This past spring, I had the pleasure of traveling to New York and visiting the much discussed Marina Abramovic retrospective at the Museum of Modern Art. Abramovic, often called the “grandmother of performance art” (she is thought to have coined the term herself) was then in the beginning phases of her longest ever solo performance, a seven week endurance piece called “The Artist is Present” where Abramovic sat silently at a table while museum visitors took the chair across from her and met her gaze for as long as they desired. The morning that I arrived at MoMA, I entertained the idea of standing in line and becoming part of the performance, but lost my patience when a young hipster presumably trained in marathon meditation took the seat across from Abramovic and did not get up for what seemed like over an hour. Later, I spotted him giving an interview to a reporter waiting outside the exhibition about his moment in the spotlight. If you look here, you can probably locate him among the portraits that were recorded of every museum goer who took part in the performance. Actress Sharon Stone (Day 18, portrait 10) and CNN reporter Christiane Amanpour (Day 34, portrait 7) even got into the act.

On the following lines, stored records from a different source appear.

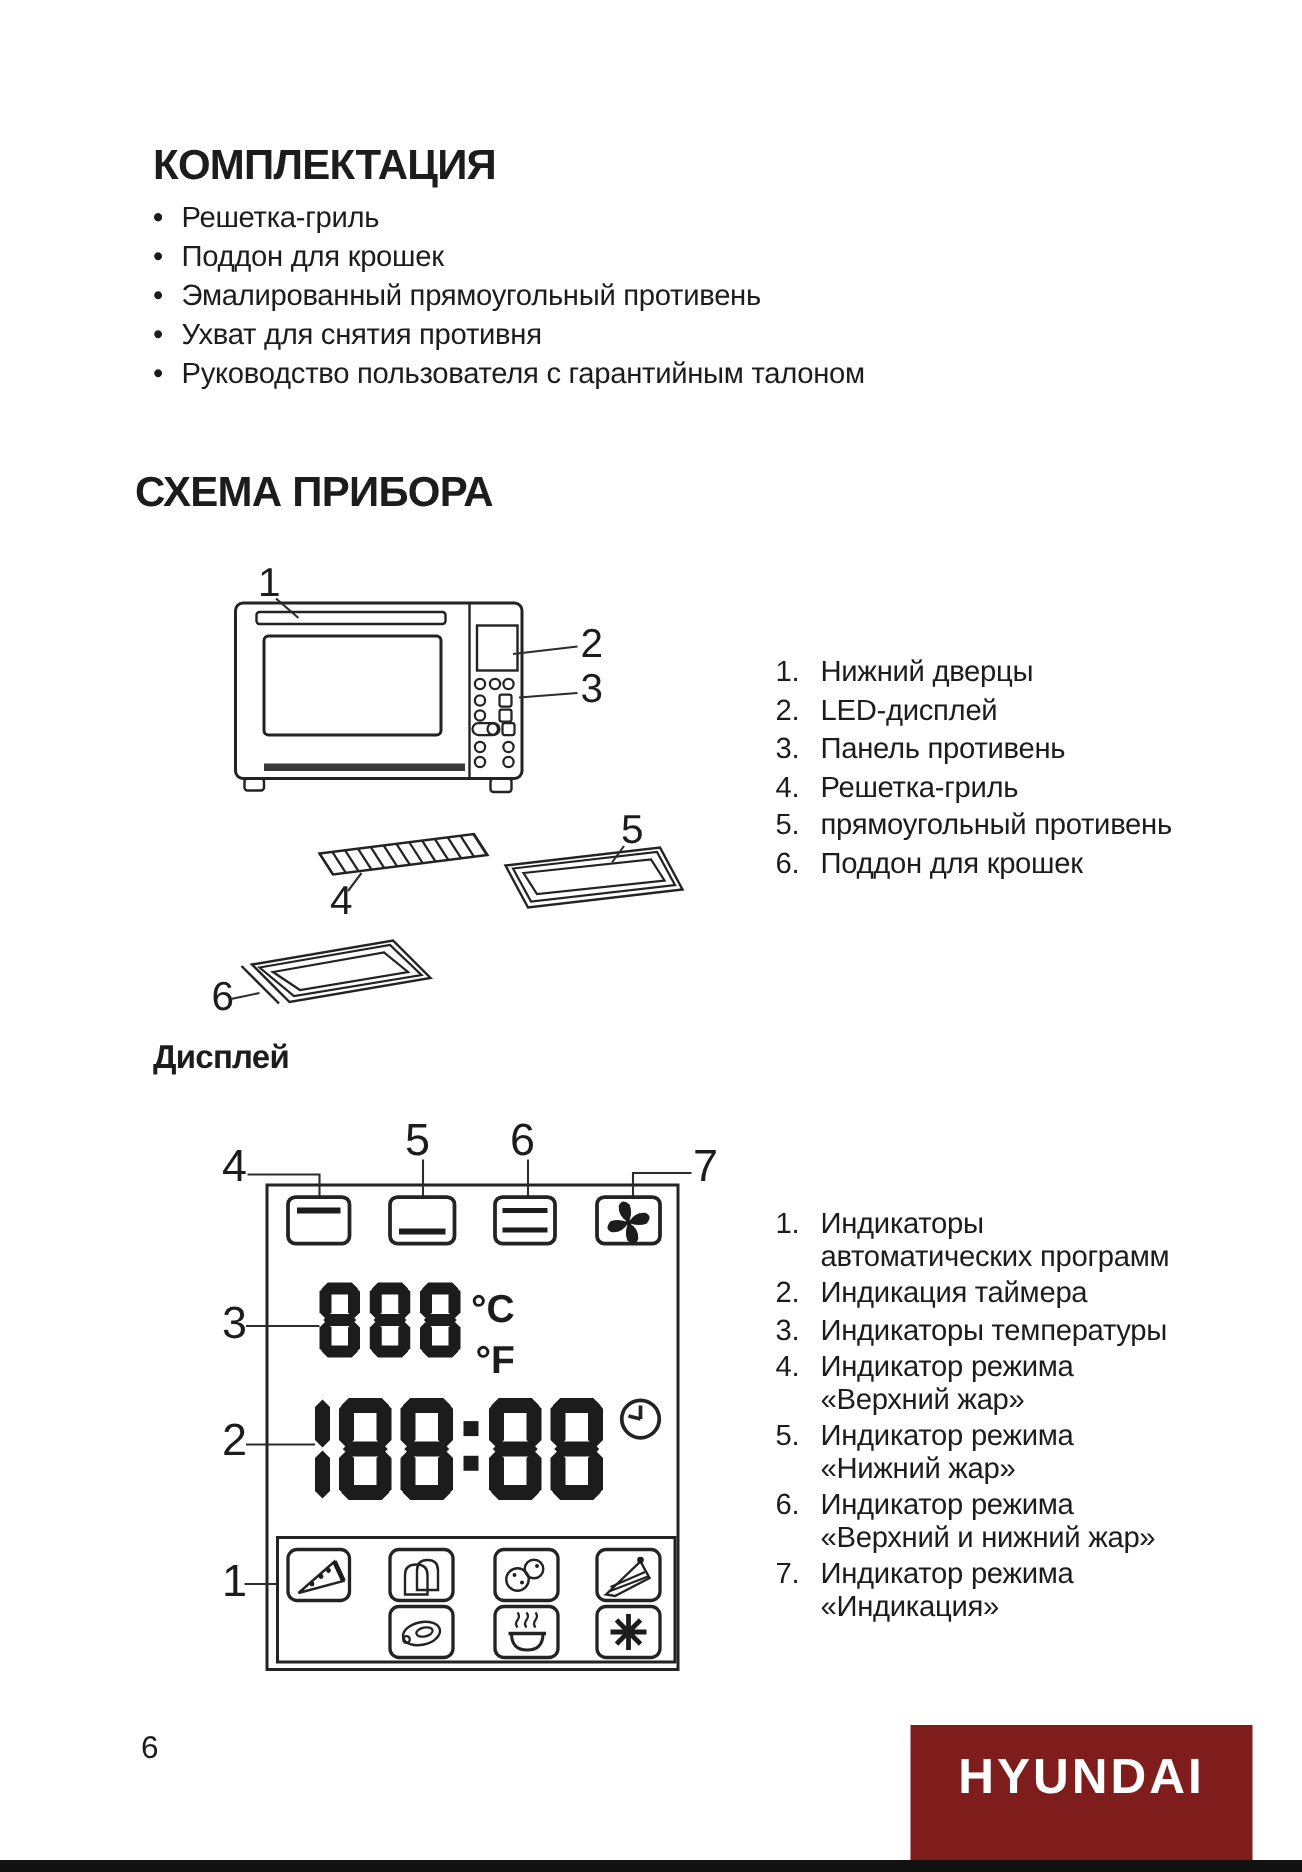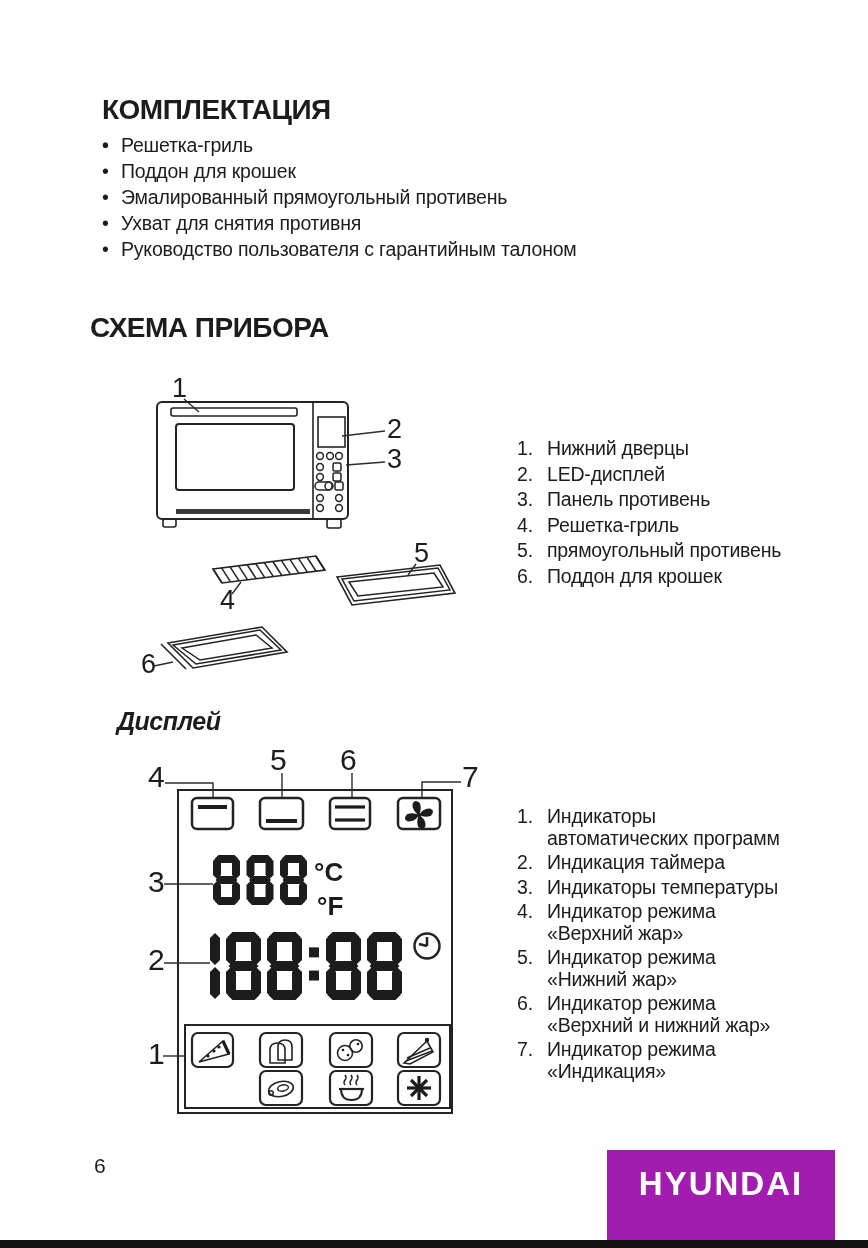--- a/index.html
+++ b/index.html
@@ -1,30 +1,30 @@
 <!DOCTYPE html>
 <html><head>
 <meta charset="utf-8">
 <style>
   html,body{margin:0;padding:0;background:#e8e8e8;}
   .page{position:relative;width:868px;height:1248px;background:#ffffff;overflow:hidden;
         font-family:"Liberation Sans","DejaVu Sans",sans-serif;color:#1c1c1c;padding-left:24px;}
   .abs{position:absolute;}
   .h-main{font-size:28px;font-weight:700;letter-spacing:-0.5px;margin:0;}
-  .h-sub{font-size:25px;font-weight:700;letter-spacing:-0.5px;margin:15px;font-style:italic;}
+  .h-sub{font-size:22px;font-weight:700;letter-spacing:-0.5px;margin:0;}
   ul.bullets{list-style:none;margin:0;padding:0;width:540px;}
   ul.bullets li{position:relative;padding-left:19px;font-size:19.5px;line-height:26px;letter-spacing:-0.2px;}
   ul.bullets li .dot{position:absolute;left:0;top:0;}
   .legend .li{display:flex;font-size:19.5px;letter-spacing:-0.2px;margin-bottom:3.5px;}
   .legend .num{width:30px;flex:none;line-height:22px;}
   .legend .txt span{display:block;line-height:22px;}
   .legend.tight .li{margin-bottom:3px;}
   .legend.tight .num,.legend.tight .txt span{line-height:21.5px;}
   .pagenum{font-size:21px;}
-  .logo{background:#a21caf;width:228px;height:93px;text-align:center;}
+  .logo{background:#7f1d1d;width:228px;height:93px;text-align:center;}
   .logo span{display:inline-block;margin-top:15px;color:#ffffff;font-weight:700;
              font-size:33px;letter-spacing:2px;}
   .strip{background:#121212;width:868px;height:8px;}
   svg{display:block;}
   svg text{font-family:"Liberation Sans","DejaVu Sans",sans-serif;fill:#1c1c1c;}
   .co{font-size:27px;}
   .co2{font-size:30px;}
   .unit{font-size:26px;font-weight:700;}
   .s15{stroke:#232323;stroke-width:1.5;fill:none;}
   .s16{stroke:#232323;stroke-width:1.6;fill:none;}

Abramovic performing at MoMA, March 2010
(a picture I took from one floor above the main action)
While weighing the option of getting back into line, I was able to climb the stairs to the top floor of the museum and take in the stunning retrospective which featured live “re-performances” of Abramovic’s most famous works by a group of young artists she had specially trained to participate in the show. These individuals, some completely naked, performed milestone Abramovic works such as Relation in Time (1977); Rest Energy (1980); Luminosity (1997); and The House with Ocean View (2002), bravely enduring the combination of probing eyes, difficult to hold poses, and mental tedium that is part and parcel of performance art. While I was there, a minor scandal erupted when one patron was ejected from the museum after inappropriately touching a male artist performing Imponderabilia (1977) --a performance where the public must navigate a very limited space between two naked performers to gain entry into another space.

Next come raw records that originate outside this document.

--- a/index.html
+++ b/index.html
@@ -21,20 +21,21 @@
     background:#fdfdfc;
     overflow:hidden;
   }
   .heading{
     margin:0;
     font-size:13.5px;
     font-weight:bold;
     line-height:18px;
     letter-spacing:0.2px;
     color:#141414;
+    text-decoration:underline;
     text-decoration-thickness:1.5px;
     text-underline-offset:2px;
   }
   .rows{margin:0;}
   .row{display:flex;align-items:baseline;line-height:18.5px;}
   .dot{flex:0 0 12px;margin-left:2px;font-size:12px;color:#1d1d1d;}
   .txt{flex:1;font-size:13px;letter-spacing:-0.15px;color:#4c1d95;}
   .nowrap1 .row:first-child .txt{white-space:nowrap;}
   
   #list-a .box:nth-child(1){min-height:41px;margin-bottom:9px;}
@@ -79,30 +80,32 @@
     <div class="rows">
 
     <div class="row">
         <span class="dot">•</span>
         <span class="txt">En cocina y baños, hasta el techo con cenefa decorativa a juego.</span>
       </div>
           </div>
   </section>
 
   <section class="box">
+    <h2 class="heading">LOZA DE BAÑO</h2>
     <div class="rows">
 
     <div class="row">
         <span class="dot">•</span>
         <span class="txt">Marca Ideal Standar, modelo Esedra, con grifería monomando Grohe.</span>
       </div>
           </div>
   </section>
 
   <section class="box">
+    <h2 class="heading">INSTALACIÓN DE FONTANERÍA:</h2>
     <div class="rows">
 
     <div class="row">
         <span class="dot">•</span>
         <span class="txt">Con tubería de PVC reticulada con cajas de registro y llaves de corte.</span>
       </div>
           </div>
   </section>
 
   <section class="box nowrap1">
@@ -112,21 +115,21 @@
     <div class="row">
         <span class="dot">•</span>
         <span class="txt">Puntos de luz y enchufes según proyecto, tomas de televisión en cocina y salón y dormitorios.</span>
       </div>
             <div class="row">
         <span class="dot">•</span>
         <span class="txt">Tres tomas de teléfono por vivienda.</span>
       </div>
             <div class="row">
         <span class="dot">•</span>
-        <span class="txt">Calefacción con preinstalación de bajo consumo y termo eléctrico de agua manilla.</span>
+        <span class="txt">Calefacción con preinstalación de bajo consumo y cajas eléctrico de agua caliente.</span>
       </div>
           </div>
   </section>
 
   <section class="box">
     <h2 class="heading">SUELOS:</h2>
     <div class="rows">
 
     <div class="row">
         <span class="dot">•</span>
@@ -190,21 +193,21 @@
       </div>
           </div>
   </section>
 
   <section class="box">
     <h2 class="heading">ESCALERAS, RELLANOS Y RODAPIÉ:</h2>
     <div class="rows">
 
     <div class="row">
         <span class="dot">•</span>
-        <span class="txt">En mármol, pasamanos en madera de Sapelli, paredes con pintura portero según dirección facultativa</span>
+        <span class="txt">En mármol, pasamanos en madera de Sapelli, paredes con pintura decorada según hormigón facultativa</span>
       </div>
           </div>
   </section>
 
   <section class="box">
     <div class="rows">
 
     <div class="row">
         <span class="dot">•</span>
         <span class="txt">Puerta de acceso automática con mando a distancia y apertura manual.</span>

All of the publicity surrounding Abramovic during and since the exhibition has once again raised important questions concerning the place of performance art in the public gallery and the role of performance art in the canon of art history. How are explorations into the limits and discipline of the body related to the current, and some argue limited, state of contemporary art? At what point does Abramovic’s work blur distinctions between spectacle and artistic performance? Does it matter that Abramovic herself is now seen as a kind of celebrity? It is notable that the Abramovic show stands as the largest and most substantial exhibition of performance art ever staged at MoMA, and it is clear that the large crowds surrounding her work are as much the result of human curiosity as they are the genuine interest in her artistic achievement since her early days working in communist Belgrade.
Perhaps some of these questions will finally be addressed in a new film that is currently in development and titled simply Marina. Unlike the highly conceptual and experimental fiction film Balkan Baroque produced by Pierre Coulibeuf in 1999, this film is far more documentary in its approach and includes fascinating interviews with Abramovic concerning her preparation exercises and training methods while planning and training artists for the MoMA exhibition (see film clip below). I for one have a great deal of respect for the discipline and the focus required to pull off the range of works Abramovic has accomplished over the four decade span of her career. I am just left wondering how much her message was lost during her much discussed and often misunderstood retrospective.